* TASK *
Skip any image you find and restate the rest of the data word for word.

Stored items:
-----

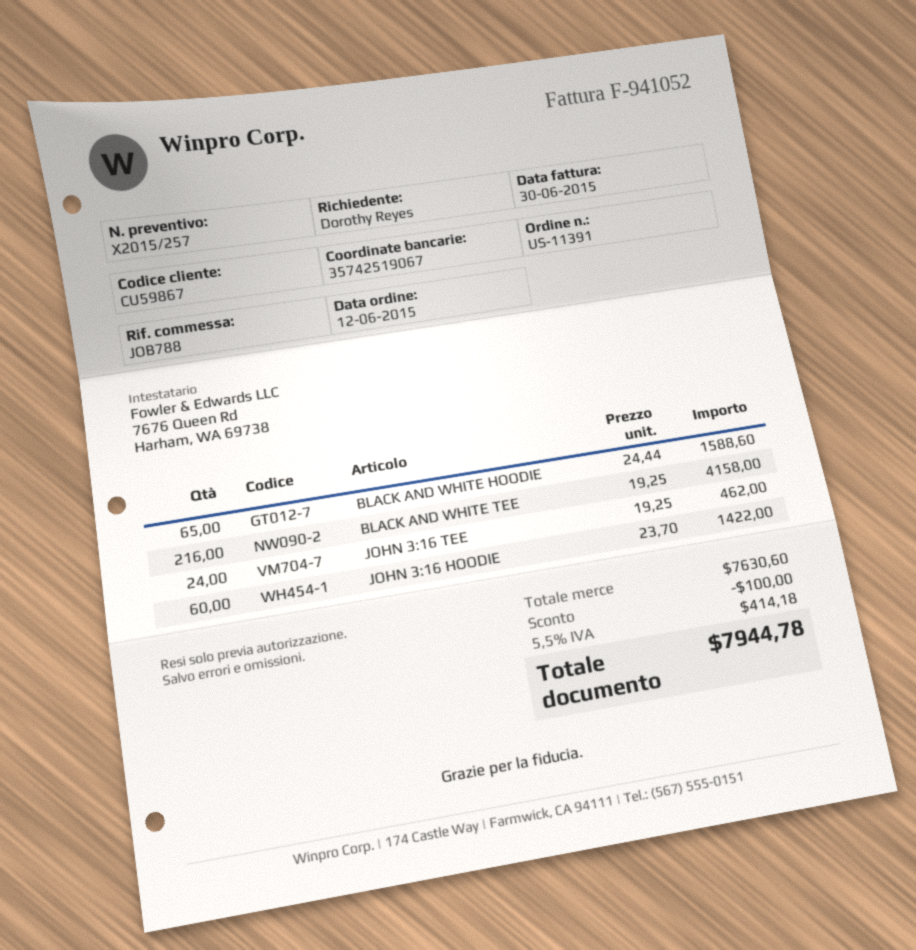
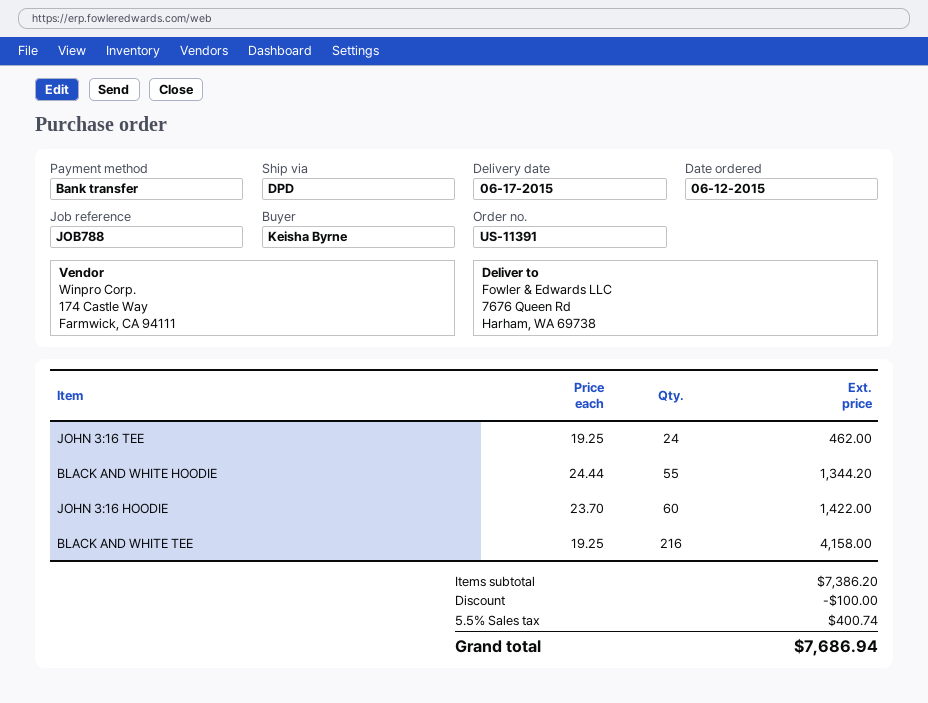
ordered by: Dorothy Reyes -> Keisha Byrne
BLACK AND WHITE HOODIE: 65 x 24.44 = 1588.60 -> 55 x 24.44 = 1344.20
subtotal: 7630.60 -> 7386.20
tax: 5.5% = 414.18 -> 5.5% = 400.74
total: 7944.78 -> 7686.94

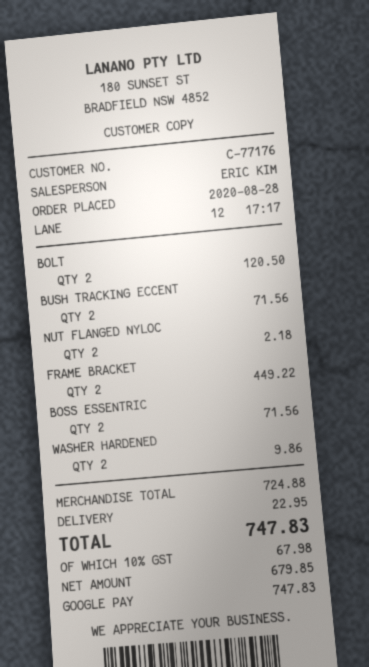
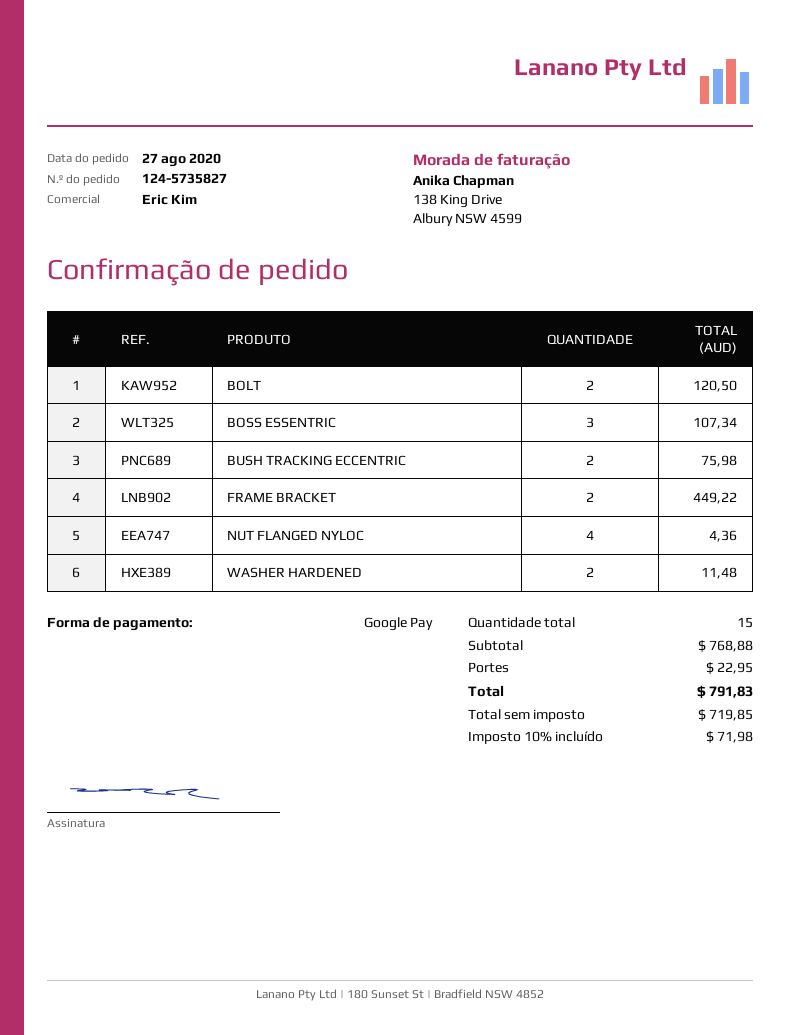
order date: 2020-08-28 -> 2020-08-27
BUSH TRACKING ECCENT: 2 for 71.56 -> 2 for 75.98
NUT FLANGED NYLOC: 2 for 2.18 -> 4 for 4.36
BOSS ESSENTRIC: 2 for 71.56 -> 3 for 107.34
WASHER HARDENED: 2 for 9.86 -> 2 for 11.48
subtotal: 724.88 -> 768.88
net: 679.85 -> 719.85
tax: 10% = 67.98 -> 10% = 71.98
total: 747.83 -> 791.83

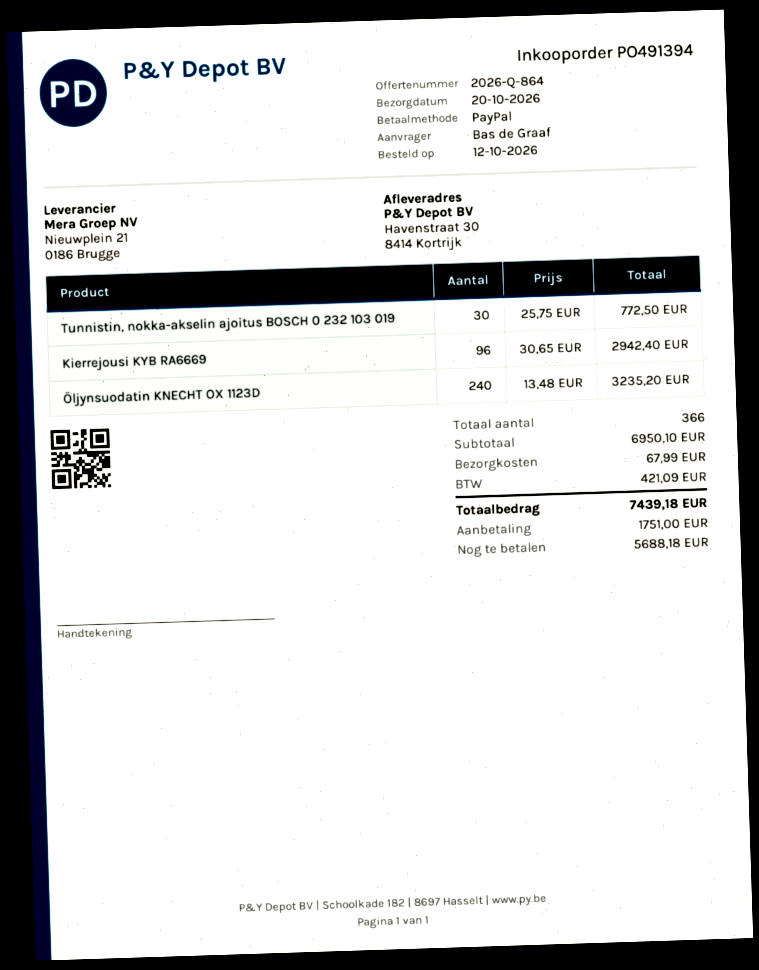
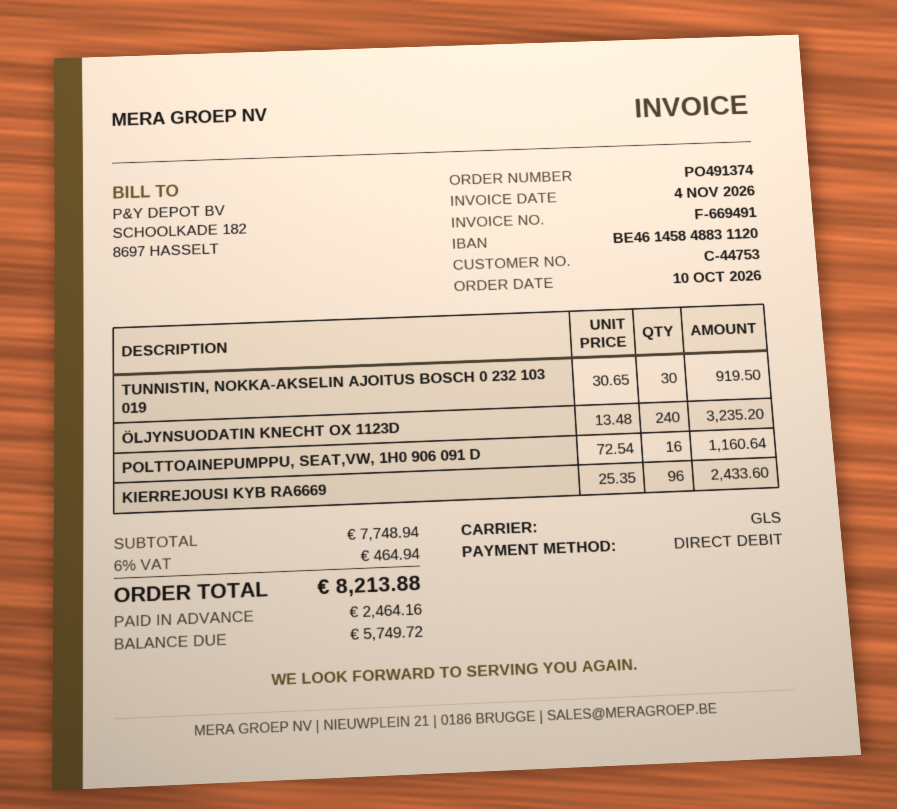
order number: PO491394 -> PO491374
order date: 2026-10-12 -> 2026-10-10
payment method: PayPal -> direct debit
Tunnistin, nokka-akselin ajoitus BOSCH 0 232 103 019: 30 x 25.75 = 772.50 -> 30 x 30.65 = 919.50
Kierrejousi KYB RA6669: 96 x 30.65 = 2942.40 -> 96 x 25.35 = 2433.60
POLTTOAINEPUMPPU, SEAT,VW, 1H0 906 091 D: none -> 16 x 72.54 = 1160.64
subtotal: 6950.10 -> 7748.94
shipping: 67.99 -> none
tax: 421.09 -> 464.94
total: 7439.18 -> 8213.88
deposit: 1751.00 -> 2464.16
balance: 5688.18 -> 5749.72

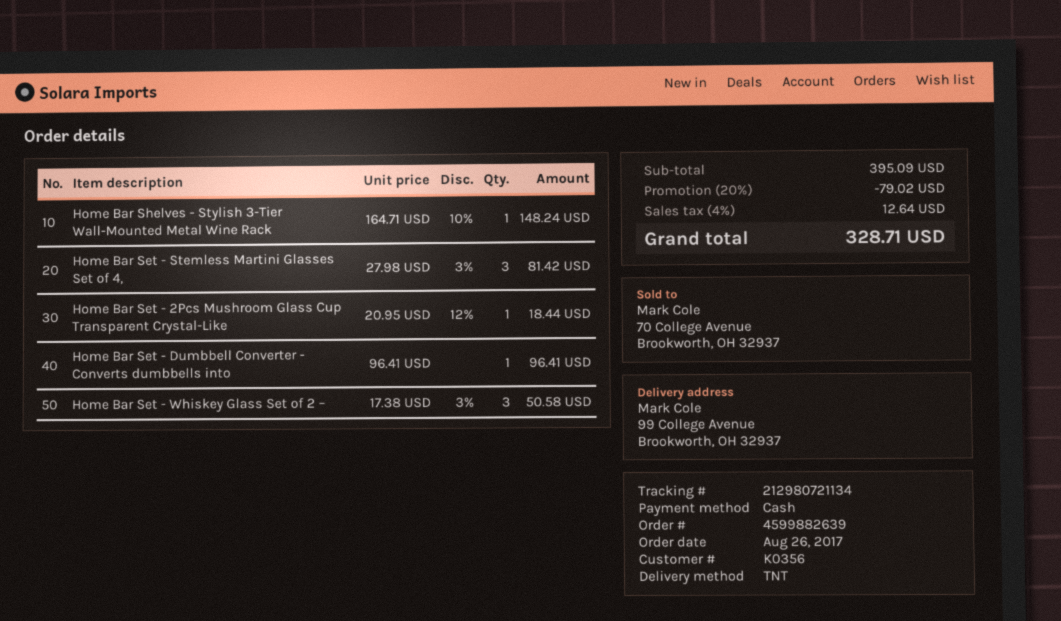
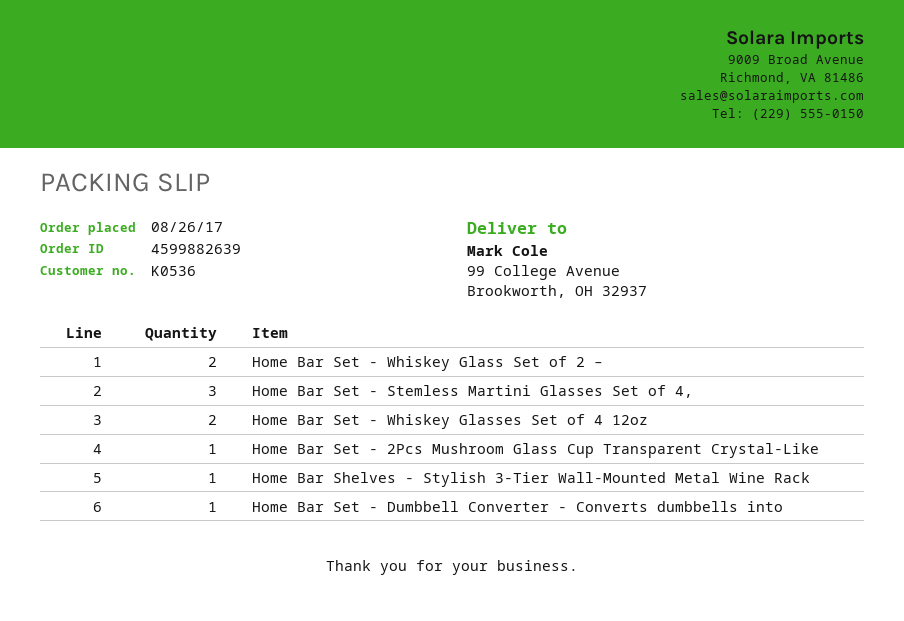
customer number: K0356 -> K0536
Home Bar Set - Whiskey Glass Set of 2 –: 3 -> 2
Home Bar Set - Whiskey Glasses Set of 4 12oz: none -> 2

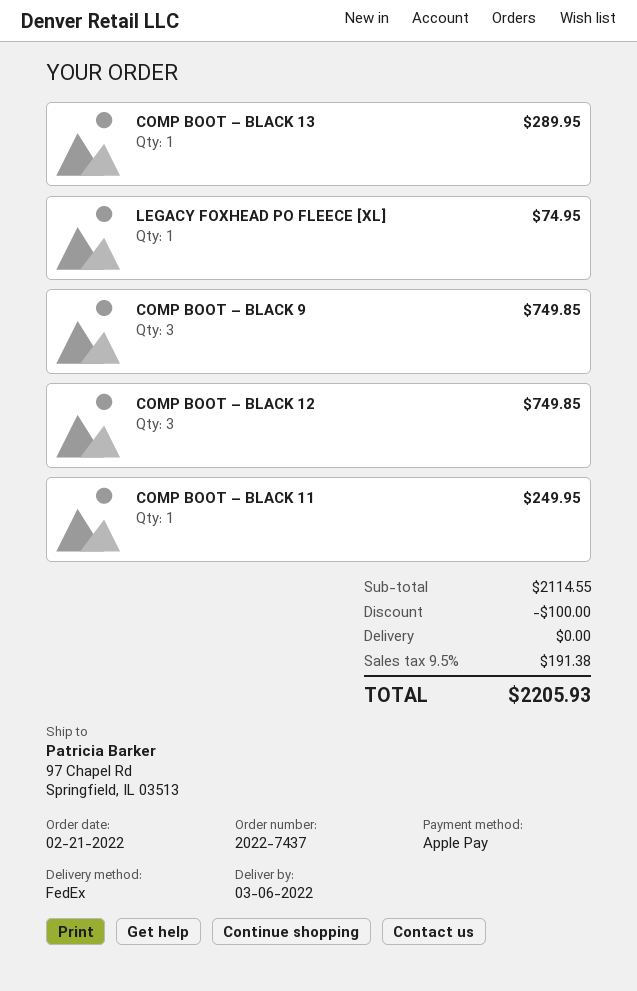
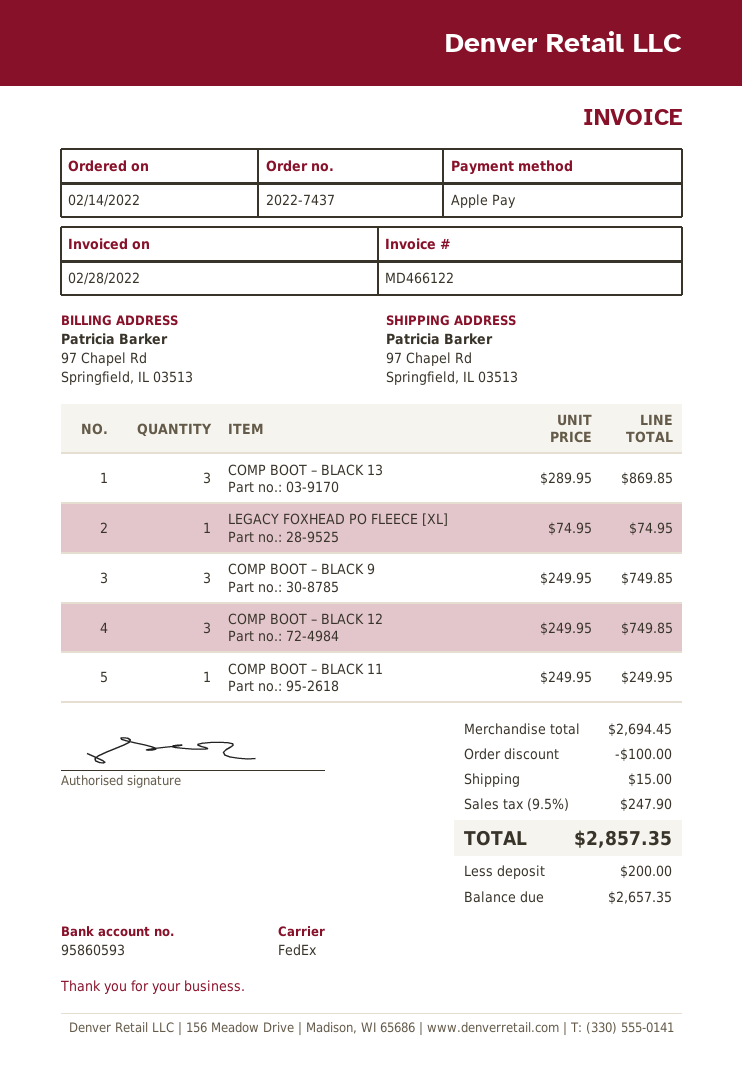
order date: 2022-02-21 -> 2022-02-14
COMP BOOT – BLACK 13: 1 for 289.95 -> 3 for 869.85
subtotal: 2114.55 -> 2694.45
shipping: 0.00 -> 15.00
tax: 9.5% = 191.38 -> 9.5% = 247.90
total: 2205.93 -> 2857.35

-----

* TASK RESULT *
ordered by: Dorothy Reyes -> Keisha Byrne
BLACK AND WHITE HOODIE: 65 x 24.44 = 1588.60 -> 55 x 24.44 = 1344.20
subtotal: 7630.60 -> 7386.20
tax: 5.5% = 414.18 -> 5.5% = 400.74
total: 7944.78 -> 7686.94

order date: 2020-08-28 -> 2020-08-27
BUSH TRACKING ECCENT: 2 for 71.56 -> 2 for 75.98
NUT FLANGED NYLOC: 2 for 2.18 -> 4 for 4.36
BOSS ESSENTRIC: 2 for 71.56 -> 3 for 107.34
WASHER HARDENED: 2 for 9.86 -> 2 for 11.48
subtotal: 724.88 -> 768.88
net: 679.85 -> 719.85
tax: 10% = 67.98 -> 10% = 71.98
total: 747.83 -> 791.83

order number: PO491394 -> PO491374
order date: 2026-10-12 -> 2026-10-10
payment method: PayPal -> direct debit
Tunnistin, nokka-akselin ajoitus BOSCH 0 232 103 019: 30 x 25.75 = 772.50 -> 30 x 30.65 = 919.50
Kierrejousi KYB RA6669: 96 x 30.65 = 2942.40 -> 96 x 25.35 = 2433.60
POLTTOAINEPUMPPU, SEAT,VW, 1H0 906 091 D: none -> 16 x 72.54 = 1160.64
subtotal: 6950.10 -> 7748.94
shipping: 67.99 -> none
tax: 421.09 -> 464.94
total: 7439.18 -> 8213.88
deposit: 1751.00 -> 2464.16
balance: 5688.18 -> 5749.72

customer number: K0356 -> K0536
Home Bar Set - Whiskey Glass Set of 2 –: 3 -> 2
Home Bar Set - Whiskey Glasses Set of 4 12oz: none -> 2

order date: 2022-02-21 -> 2022-02-14
COMP BOOT – BLACK 13: 1 for 289.95 -> 3 for 869.85
subtotal: 2114.55 -> 2694.45
shipping: 0.00 -> 15.00
tax: 9.5% = 191.38 -> 9.5% = 247.90
total: 2205.93 -> 2857.35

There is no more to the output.